What you should do: What is needed here is an exact repetition of the records below, beginning at the line that has "Versa ASG-4242-70-D024 Valve, 4-Way, Aluminum: 12" and stopping after the line that has "total: 6808.86 -> 7318.80".
◇ ◇ ◇ ◇
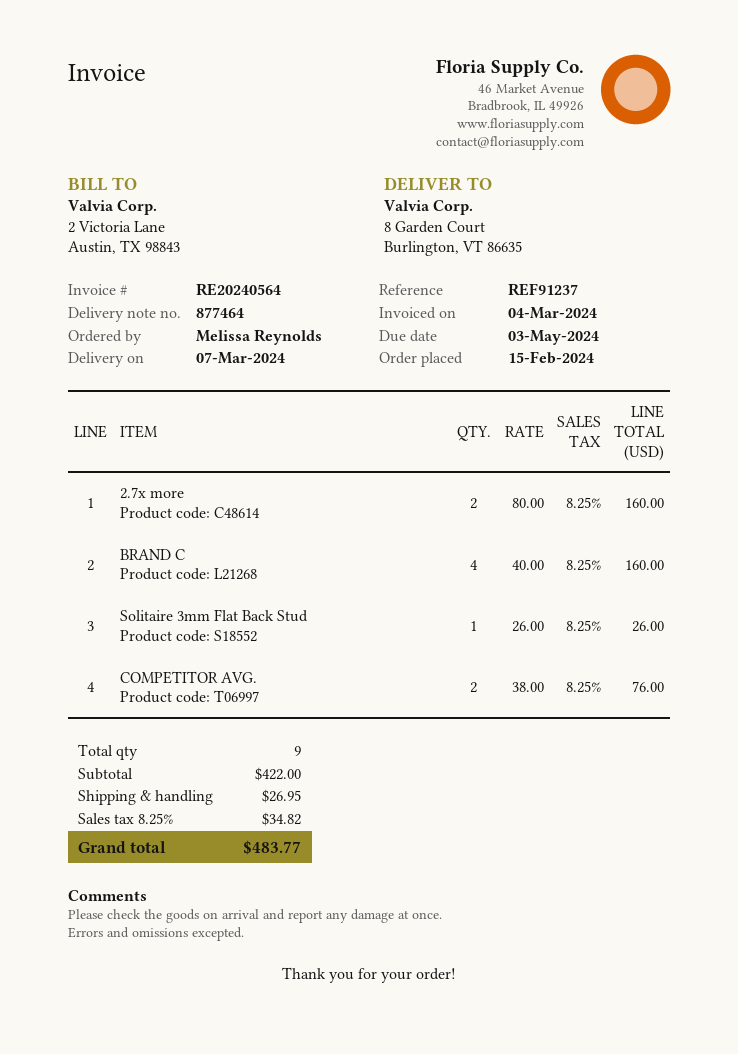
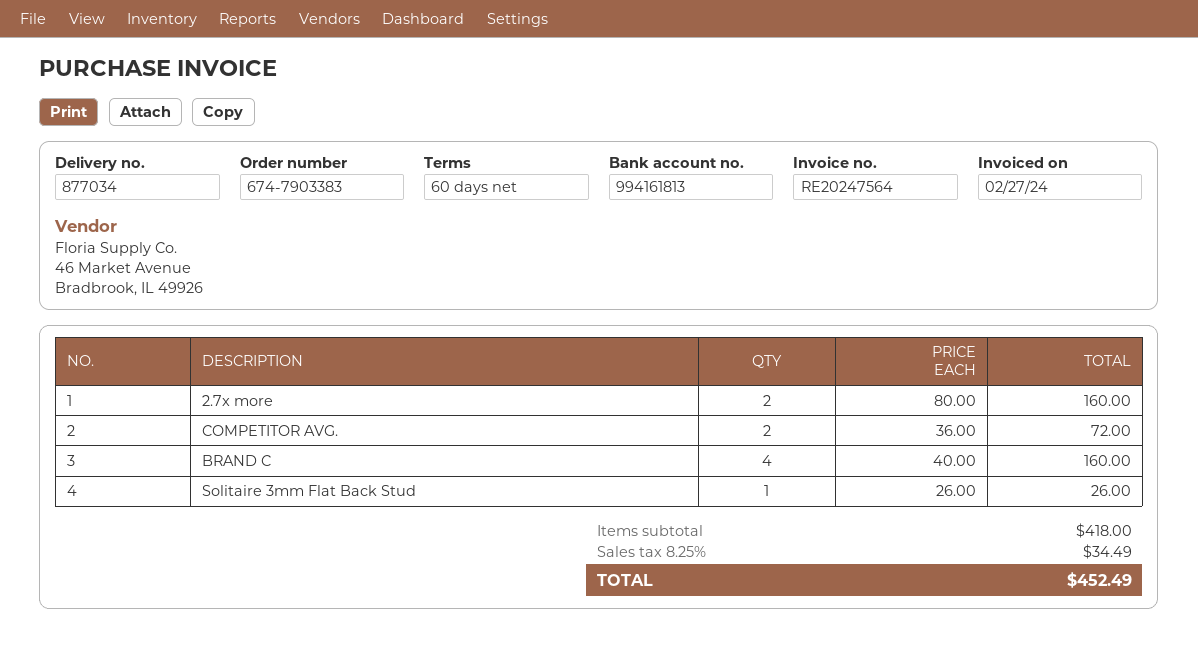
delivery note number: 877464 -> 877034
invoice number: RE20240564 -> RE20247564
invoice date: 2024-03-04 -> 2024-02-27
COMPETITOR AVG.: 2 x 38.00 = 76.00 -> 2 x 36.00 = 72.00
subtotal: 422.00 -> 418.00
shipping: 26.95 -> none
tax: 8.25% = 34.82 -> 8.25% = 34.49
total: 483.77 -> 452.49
◇ ◇ ◇ ◇
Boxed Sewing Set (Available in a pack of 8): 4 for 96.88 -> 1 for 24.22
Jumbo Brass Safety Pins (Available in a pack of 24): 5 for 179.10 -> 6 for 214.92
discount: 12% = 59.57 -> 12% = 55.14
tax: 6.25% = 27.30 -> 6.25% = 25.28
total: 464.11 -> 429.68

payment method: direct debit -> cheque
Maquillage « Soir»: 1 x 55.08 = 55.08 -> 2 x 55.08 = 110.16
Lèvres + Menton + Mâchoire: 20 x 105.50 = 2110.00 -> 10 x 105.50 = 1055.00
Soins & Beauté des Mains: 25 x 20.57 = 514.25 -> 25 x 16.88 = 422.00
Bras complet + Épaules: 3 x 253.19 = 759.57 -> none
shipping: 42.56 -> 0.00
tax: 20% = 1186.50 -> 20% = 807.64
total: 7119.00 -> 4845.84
◇ ◇ ◇ ◇
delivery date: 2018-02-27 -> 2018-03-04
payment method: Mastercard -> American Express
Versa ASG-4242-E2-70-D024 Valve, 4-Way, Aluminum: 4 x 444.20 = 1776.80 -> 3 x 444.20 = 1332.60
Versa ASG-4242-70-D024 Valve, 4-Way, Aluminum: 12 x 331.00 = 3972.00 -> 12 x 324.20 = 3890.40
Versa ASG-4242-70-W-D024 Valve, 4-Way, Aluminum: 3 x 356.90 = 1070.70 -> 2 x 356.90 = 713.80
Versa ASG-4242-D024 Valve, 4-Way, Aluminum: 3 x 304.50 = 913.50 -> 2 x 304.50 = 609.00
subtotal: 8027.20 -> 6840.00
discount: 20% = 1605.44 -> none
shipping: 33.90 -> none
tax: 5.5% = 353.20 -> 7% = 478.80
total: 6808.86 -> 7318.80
◇ ◇ ◇ ◇
Written response:
Versa ASG-4242-70-D024 Valve, 4-Way, Aluminum: 12 x 331.00 = 3972.00 -> 12 x 324.20 = 3890.40
Versa ASG-4242-70-W-D024 Valve, 4-Way, Aluminum: 3 x 356.90 = 1070.70 -> 2 x 356.90 = 713.80
Versa ASG-4242-D024 Valve, 4-Way, Aluminum: 3 x 304.50 = 913.50 -> 2 x 304.50 = 609.00
subtotal: 8027.20 -> 6840.00
discount: 20% = 1605.44 -> none
shipping: 33.90 -> none
tax: 5.5% = 353.20 -> 7% = 478.80
total: 6808.86 -> 7318.80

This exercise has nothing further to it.